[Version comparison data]
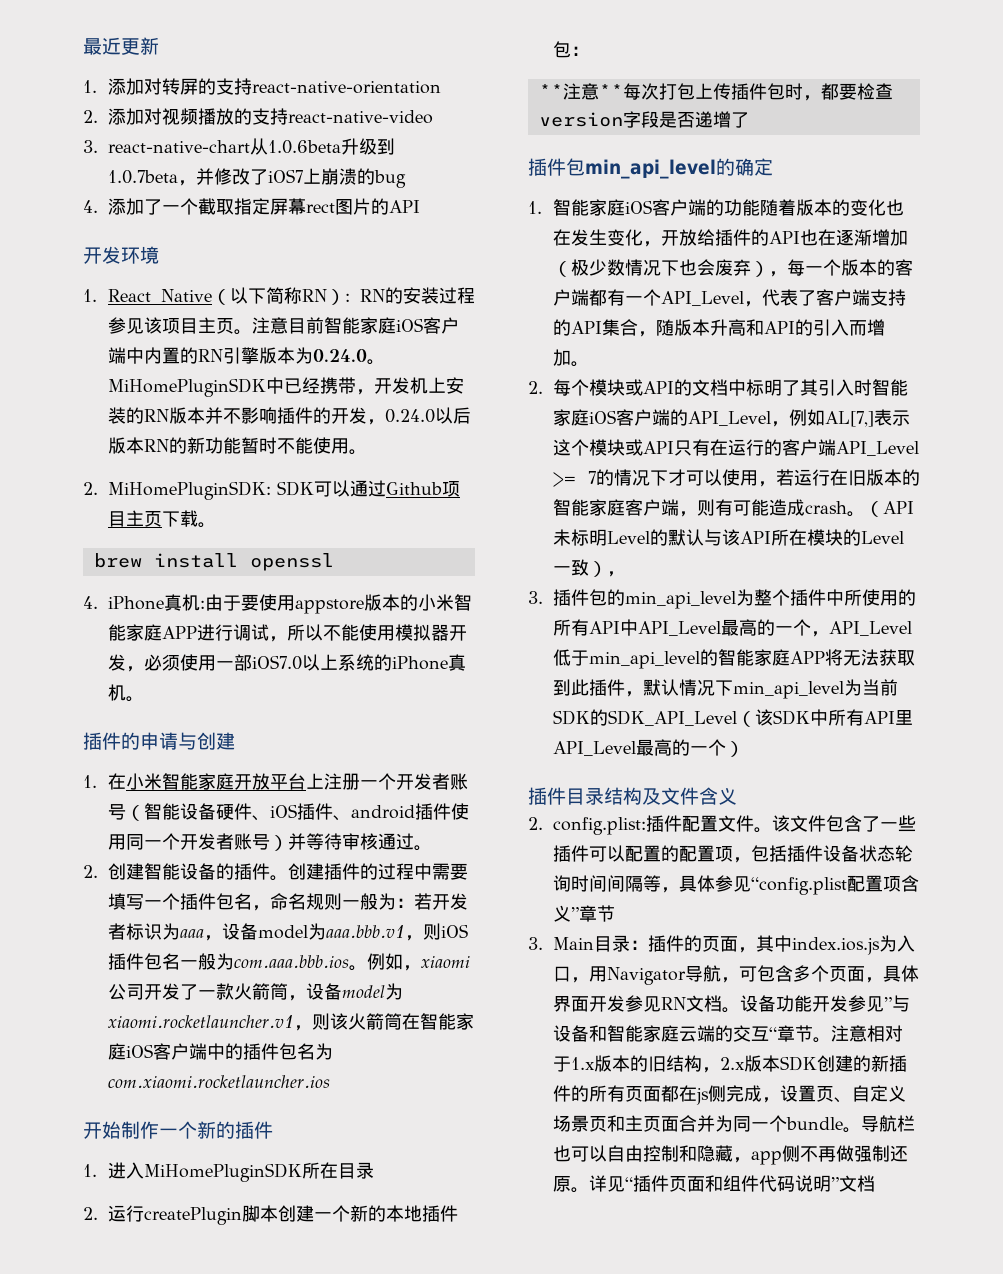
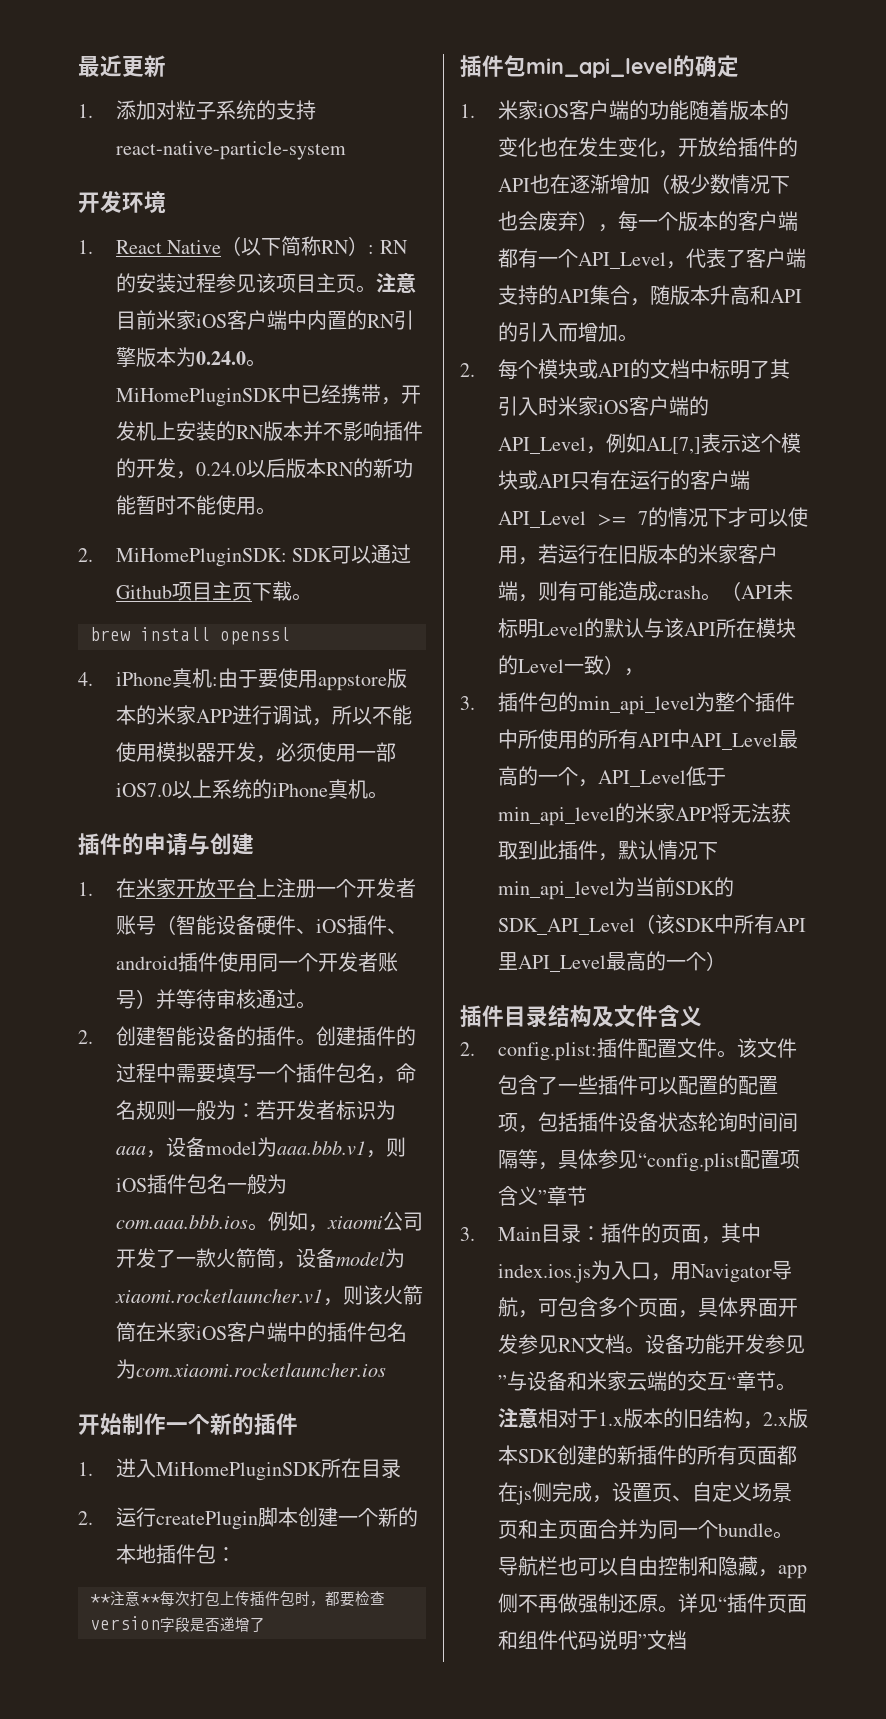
[162,78,442,95] [83,108,434,125] [83,138,396,155] [108,168,407,188] [83,198,421,215] 转屏的支持react-native-orientation // 2.添加对视频播放的支持react-native-video // 3. react-native-chart从1.0.6beta升级到1.0.7beta，并修改了iOS7上崩溃的bug // 4.添加了一个截取指定屏幕rect图片的API -> [175,100,316,120] [115,141,346,160] 粒子系统的支持react-native-particle-system
[324,317,397,334] 智能家庭 -> [155,310,196,330] 米家
[418,594,473,611] [108,624,163,641] 小米智能家庭 -> [155,705,196,725] 米家
[126,773,235,790] 小米智能家庭 -> [135,878,176,898] 米家
[420,1013,475,1030] [108,1043,127,1060] 智能家庭 -> [155,1322,196,1342] 米家
[553,199,626,216] 智能家庭 -> [497,100,538,120] 米家
[872,379,909,396] [553,409,590,426] 智能家庭 -> [557,396,598,416] 米家
[553,499,626,516] 智能家庭 -> [697,544,738,564] 米家
[718,649,791,666] 智能家庭 -> [634,803,675,823] 米家
[607,1025,680,1042] 智能家庭 -> [586,1371,627,1391] 米家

→ **Task goal**
Return the lines above, from the one containing "[553,199,626,216] 智能家庭 ->" to the end, exactly as they stand.

→ **Exercise output**
[553,199,626,216] 智能家庭 -> [497,100,538,120] 米家
[872,379,909,396] [553,409,590,426] 智能家庭 -> [557,396,598,416] 米家
[553,499,626,516] 智能家庭 -> [697,544,738,564] 米家
[718,649,791,666] 智能家庭 -> [634,803,675,823] 米家
[607,1025,680,1042] 智能家庭 -> [586,1371,627,1391] 米家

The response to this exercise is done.